How do you define European, anyway? Is Moscow a European city? How about Tbilisi? Tel Aviv feels pretty European to me as well.

I realize it's not PC to talk about these thing in the open, but Europeans do share some form of common cultural heritage that unites them - they're all part of the West and Western Civilization and all that implies.

Historically, Istanbul was always part of "The Orient" - it's where Europe ended.

I'm from Eastern Europe originally, which has a complex relationship with Turkey - Ottoman Empire and all that. Most people I know do not think Turkey is part of Europe, nor that it should be ever let in. And that position is considered "soft" compared to how the Greeks feel about it - whoooooo boy.

> Historically, Istanbul was always part of "The Orient" - it's where Europe ended.

That is factually wrong in so many ways.

To start with, the archipelagos and coasts between today-Greece and today-Turkey shared a common history right about the time "western civilization" is commonly supposed to be born.

Then the Roman Empire happened and Constantinople became central to the whole enterprise, in many ways more Roman than Rome, to the point of surviving almost unscathed the fall of its Western counterpart in a myriad of tribal wars. In the meantime, one guy born in today-Turkey went on to become St. Paul and basically rewrite the Christian gospel as he saw fit.

Istanbul "left Europe" only when the Ottoman conquest happened; and the Ottomans themselves quickly rebranded Constantinople as their capital, openly stating that they were the true heirs of the fallen Roman Empire. Even at this time, with the follow-up of crusading and so on, Venetian ships were busy building cultural and economic bridges between today-Turkey and today-Italy. Despite the friction of Islam and Christianity, Mediterranean traders went along better than either side ever did with their barbarous Northern counterparts.

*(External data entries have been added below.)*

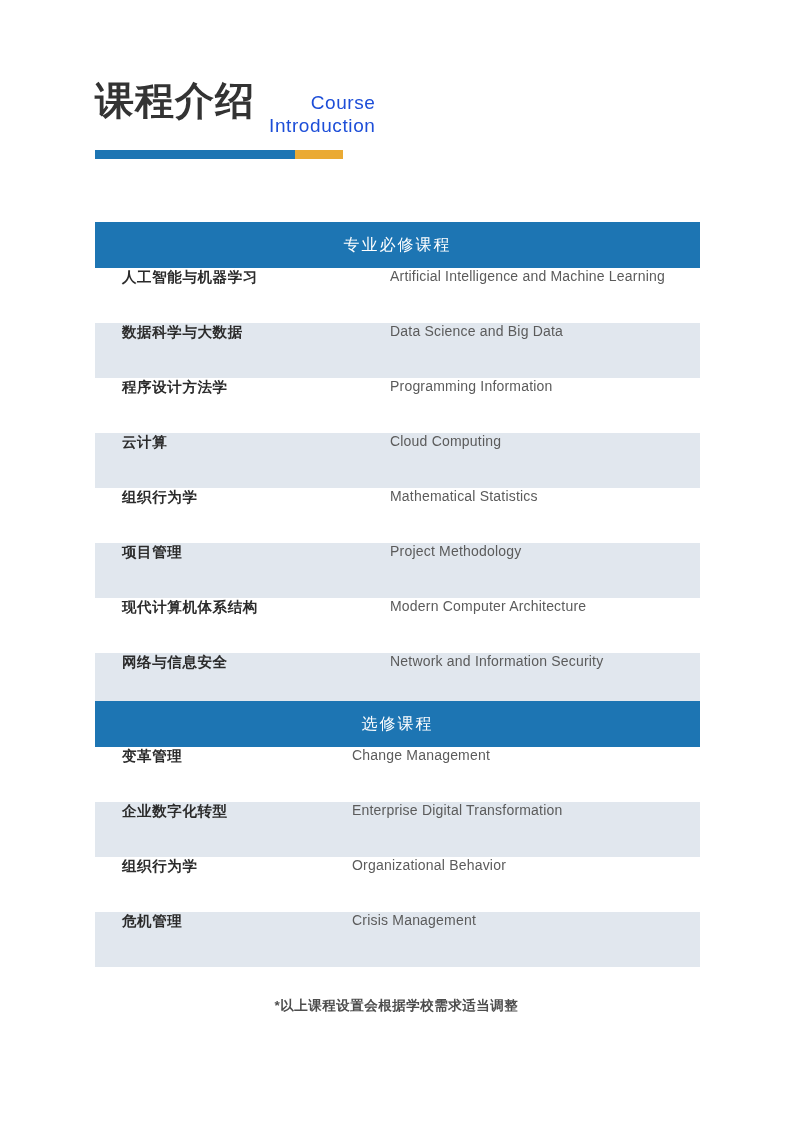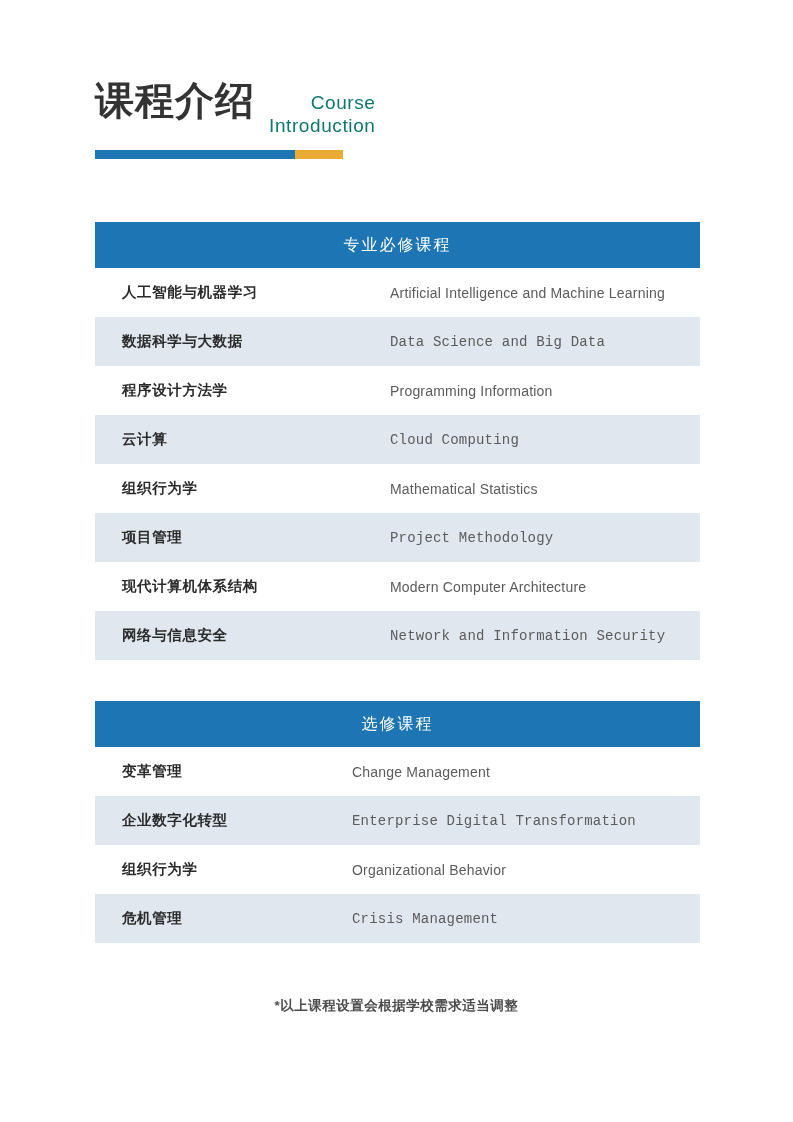"Course" .title-en { color: #0f766e -> #1d4ed8 }
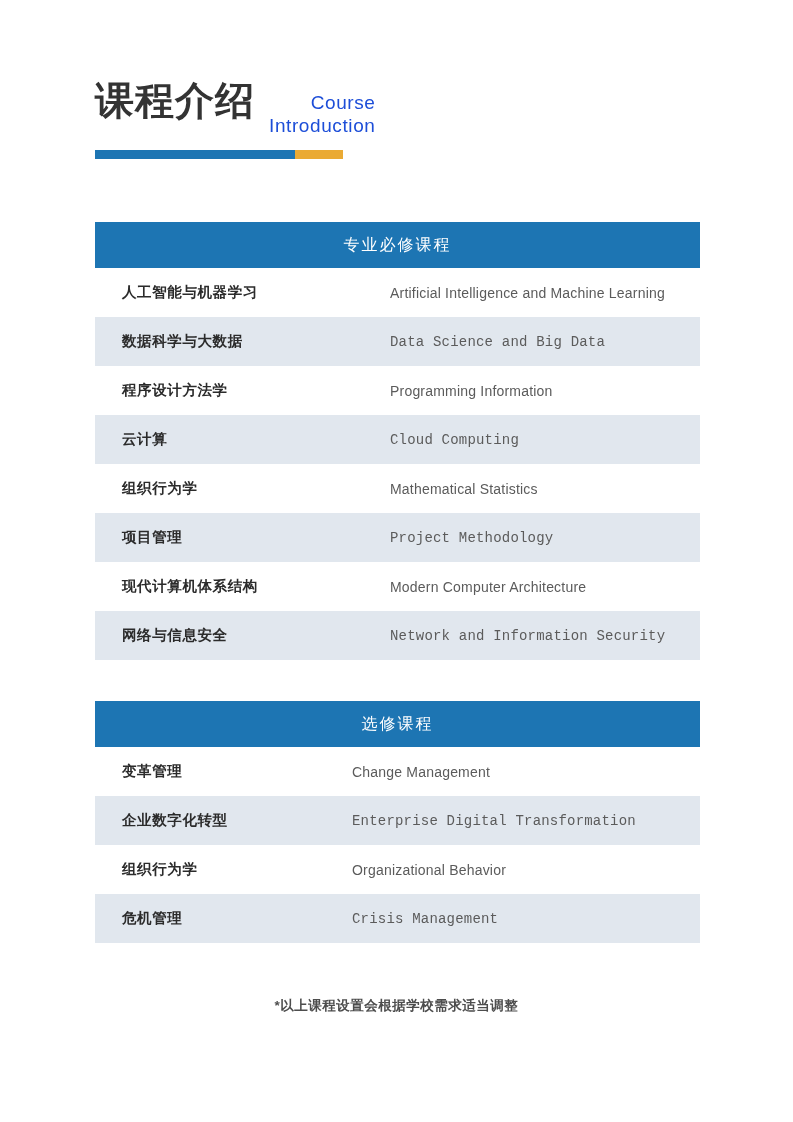"人工智能与机器学习" .course-row { align-items: center -> flex-start; height: 49px -> 55px }
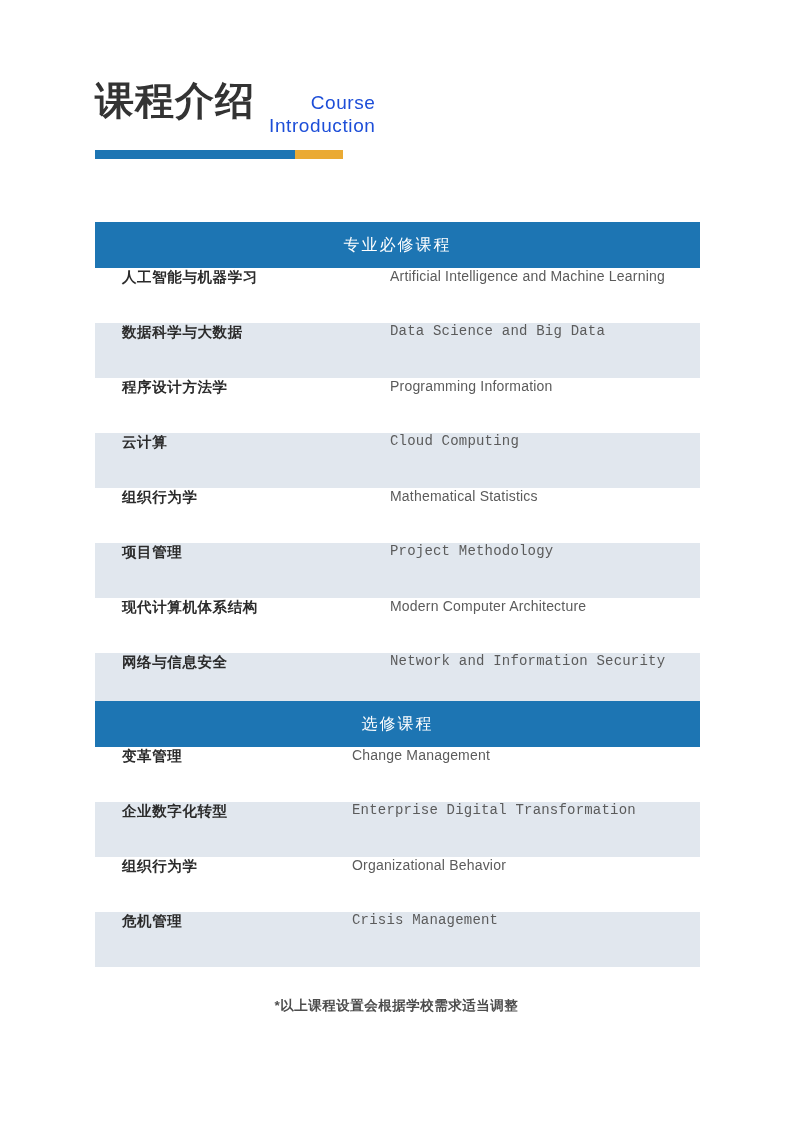"数据科学与大数据" .course-row.alt { font-family: Liberation Mono, monospace -> none }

The fracture that Islamization brought never quite healed, and you can argue about Turkey being "different" from mainland Europe ever since the Ottomans; but you simply cannot say that it's "always" been like that, there is just no factual basis for that statement.

Regarding the views of this or that population about Turkey, they are not unique. Someone was busy this morning on HN arguing that the French don't think the UK belongs in Europe. I know plenty of Swedish people who don't think Finland is Europe, let alone Russia. Personally, the low level of civility demonstrated at various points by several politicians in Hungary, Poland and so on, could very well mean they are not Europeans either. That is not the point. You build the future by looking ahead, not by looking back.

I've always felt that Europe ended at the Urals, but then again I think that was mostly influenced by having read Miguel Strogoff as a boy.

Just about everything?

You could make a case for Izmir, though.

I was born and raised in Turkey. What makes Izmir more "European" than Istanbul (whatever that means)?

"European" is a myth. It doesn't mean anything. It means what is convenient politically and economically. Sweden and Spain don't have that much in common. If Silicon Valley were in Turkey, you'd love to call them European.

> If Silicon Valley were in Turkey, you'd love to call them European

The Bay Area isn't even considered American by Americans. They call us anti-American with our heathen, libertarian ways and alien sanctuary laws. And yet here were are, paying American taxes and anxiously following the presidential primaries.

> The Bay Area isn't even considered American by Americans. They call us anti-American with our heathen, libertarian ways and alien sanctuary laws.

The Bay Area isn't exactly known for "libertarian ways", the issue of whether or not is considered American aside.

Turkey could never have something like Silicon Valley. Islamic culture is far too repressive for something like that to organically grow; SV was the product of a culture which rewarded individualism and free thinking, which is the antithesis of Islamic culture.

There's a reason SV is located in California, and not Alabama or Mississippi, let alone the middle east.

Turkey is NOT European, and it's not about geography so much as it's about culture. Spain is far more similar to Sweden than it is Turkey.

Now, if Istanbul declared independence from the rest of the country which elected Erdogan, then maybe you could argue that it deserves to be in the EU as much as other places like Kosovo or Serbia. But Turkey as a whole belongs in the EU about as much as Iraq or Saudi Arabia.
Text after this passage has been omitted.